» **Problem requirements**
Your answer should be every line with the word "bottom", copied from the data below.

» **Information provided**
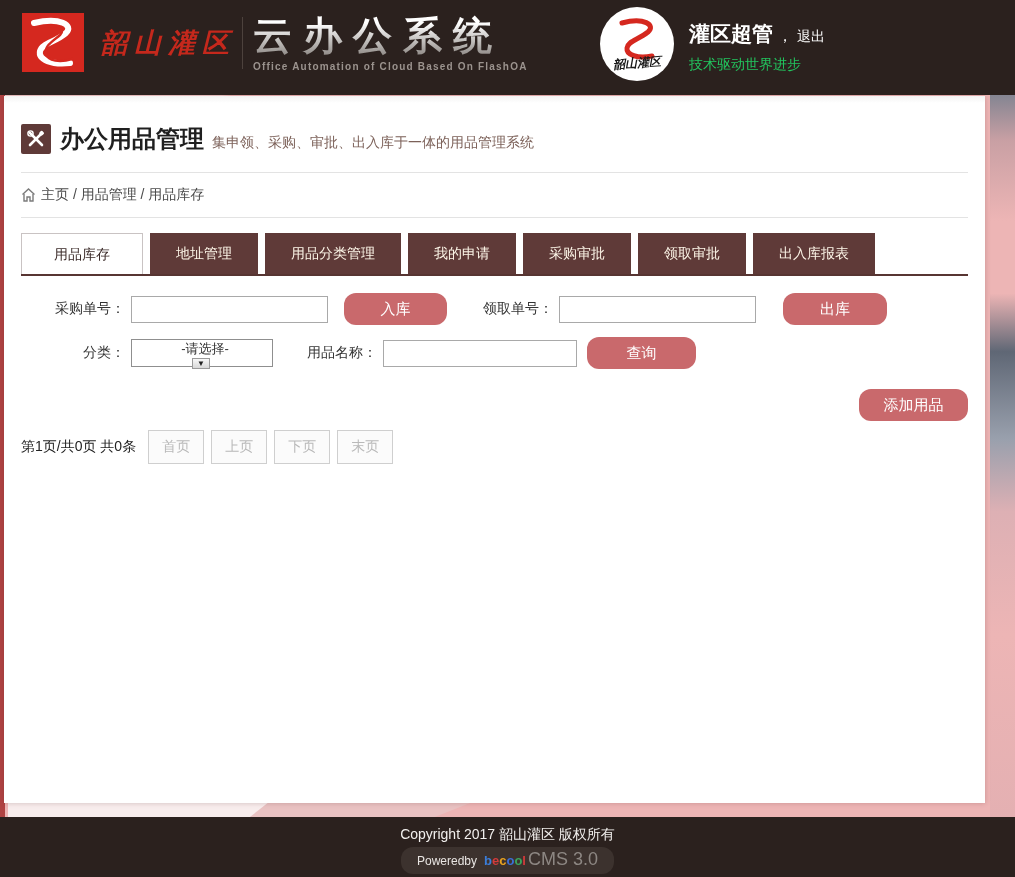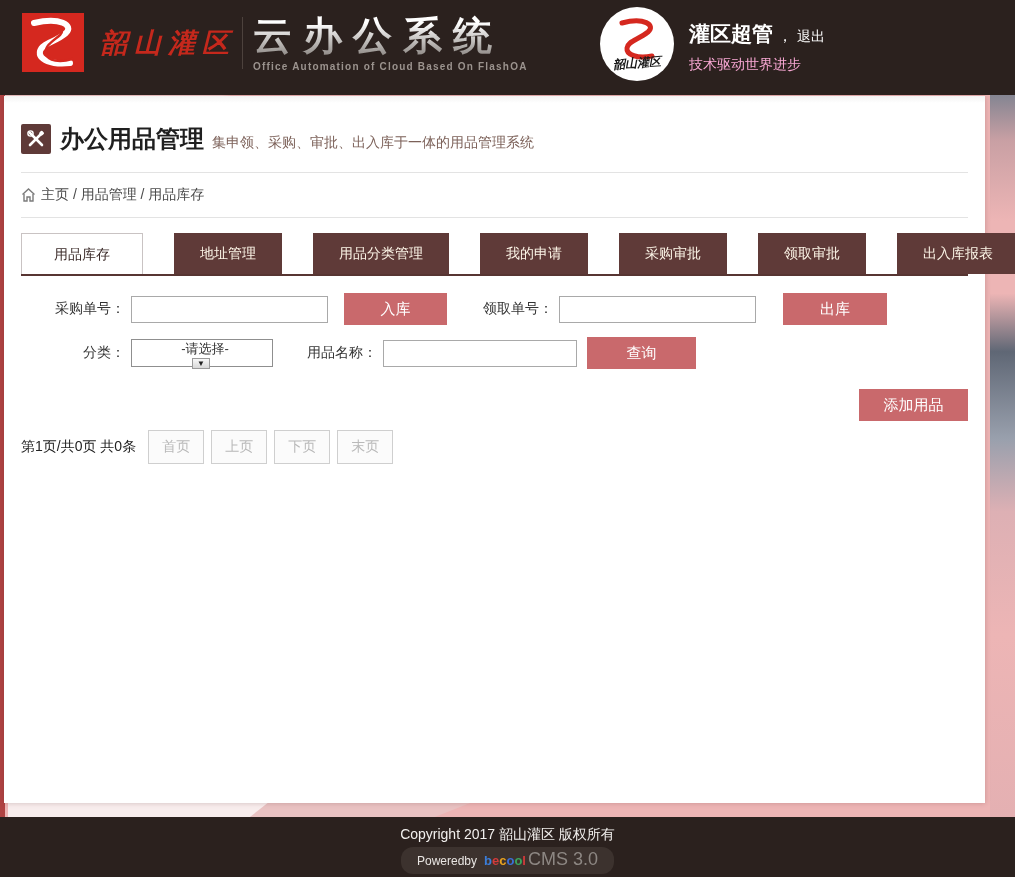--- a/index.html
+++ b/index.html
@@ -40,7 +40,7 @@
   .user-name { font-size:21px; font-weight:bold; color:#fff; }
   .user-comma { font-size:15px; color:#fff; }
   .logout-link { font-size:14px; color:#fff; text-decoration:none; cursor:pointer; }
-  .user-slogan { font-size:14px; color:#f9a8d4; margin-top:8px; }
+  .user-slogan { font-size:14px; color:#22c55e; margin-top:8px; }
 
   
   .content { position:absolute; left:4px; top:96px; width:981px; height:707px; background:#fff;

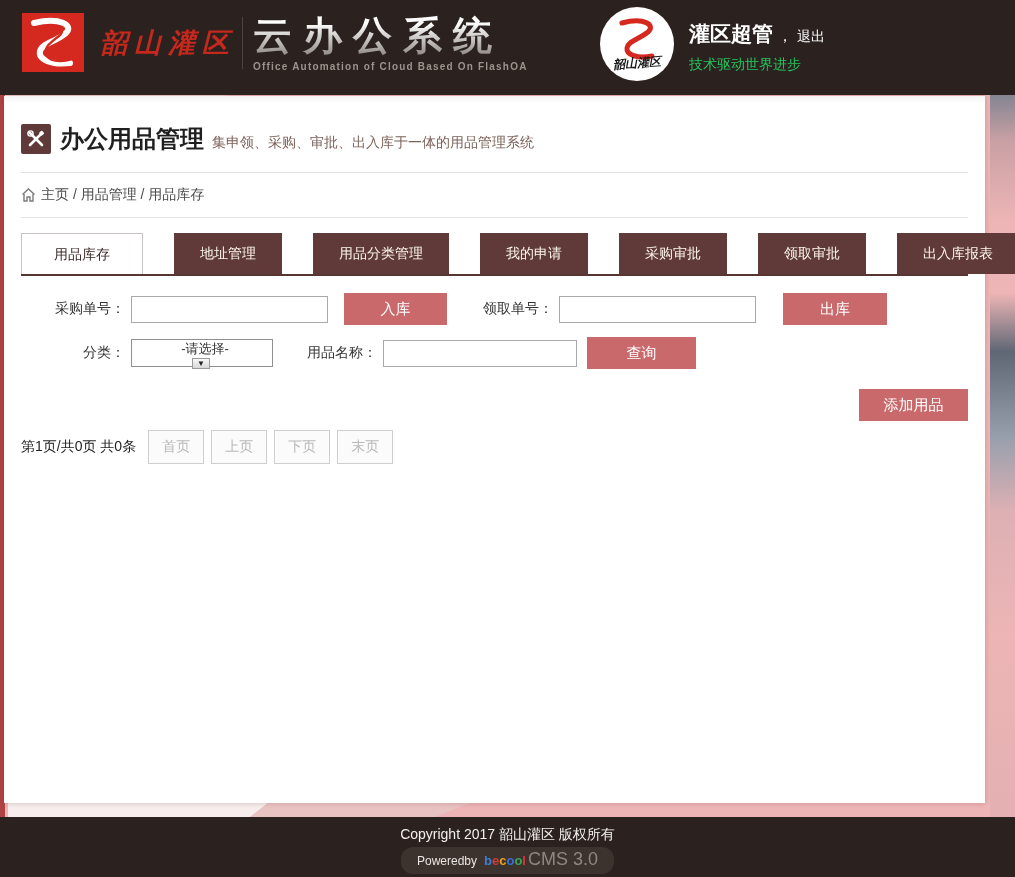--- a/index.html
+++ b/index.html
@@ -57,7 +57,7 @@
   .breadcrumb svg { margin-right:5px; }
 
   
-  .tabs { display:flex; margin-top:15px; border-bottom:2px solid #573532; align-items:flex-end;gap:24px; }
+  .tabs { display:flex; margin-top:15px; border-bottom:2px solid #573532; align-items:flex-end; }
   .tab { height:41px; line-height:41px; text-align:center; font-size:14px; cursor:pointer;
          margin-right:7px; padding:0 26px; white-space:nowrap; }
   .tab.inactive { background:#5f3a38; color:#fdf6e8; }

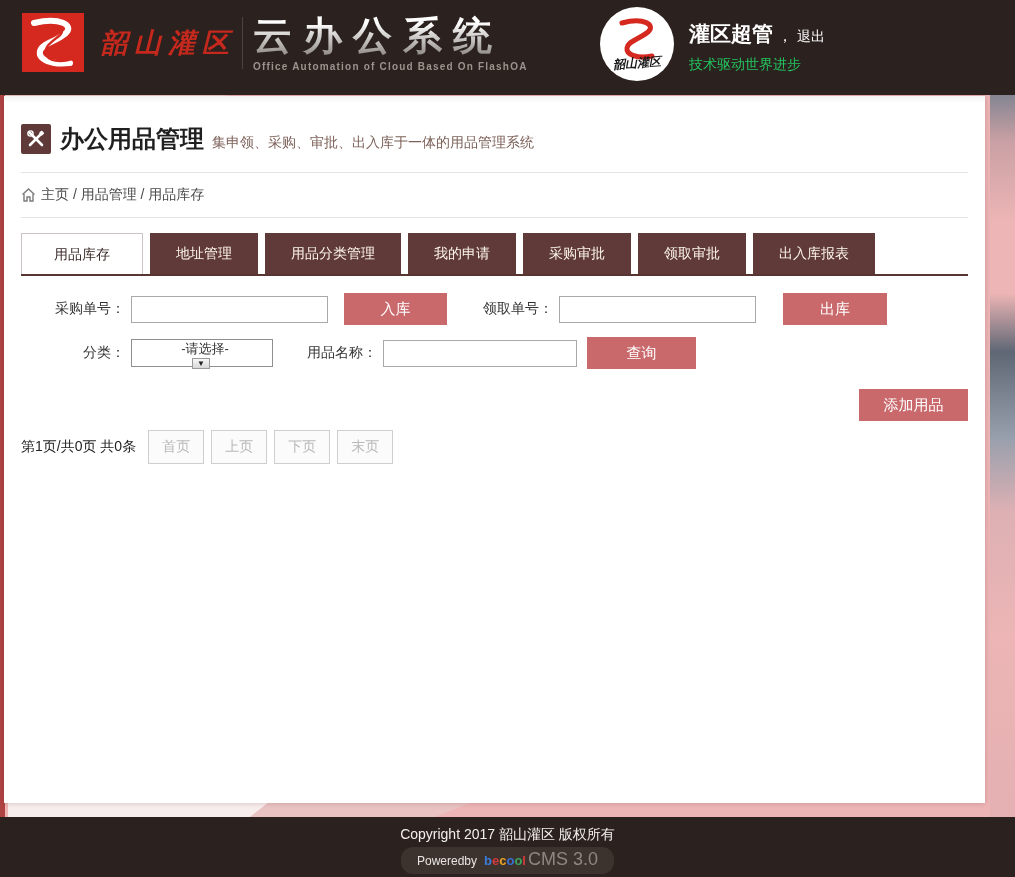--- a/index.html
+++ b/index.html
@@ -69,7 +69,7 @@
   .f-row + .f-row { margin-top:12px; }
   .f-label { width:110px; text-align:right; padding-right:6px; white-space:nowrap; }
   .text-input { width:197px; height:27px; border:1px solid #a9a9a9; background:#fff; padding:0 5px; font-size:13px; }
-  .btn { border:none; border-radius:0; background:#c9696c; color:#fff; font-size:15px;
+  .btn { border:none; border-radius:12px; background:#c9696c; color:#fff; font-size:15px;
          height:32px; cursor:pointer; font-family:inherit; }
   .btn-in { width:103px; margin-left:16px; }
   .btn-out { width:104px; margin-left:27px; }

» **Expected answer**
-  .tabs { display:flex; margin-top:15px; border-bottom:2px solid #573532; align-items:flex-end;gap:24px; }
+  .tabs { display:flex; margin-top:15px; border-bottom:2px solid #573532; align-items:flex-end; }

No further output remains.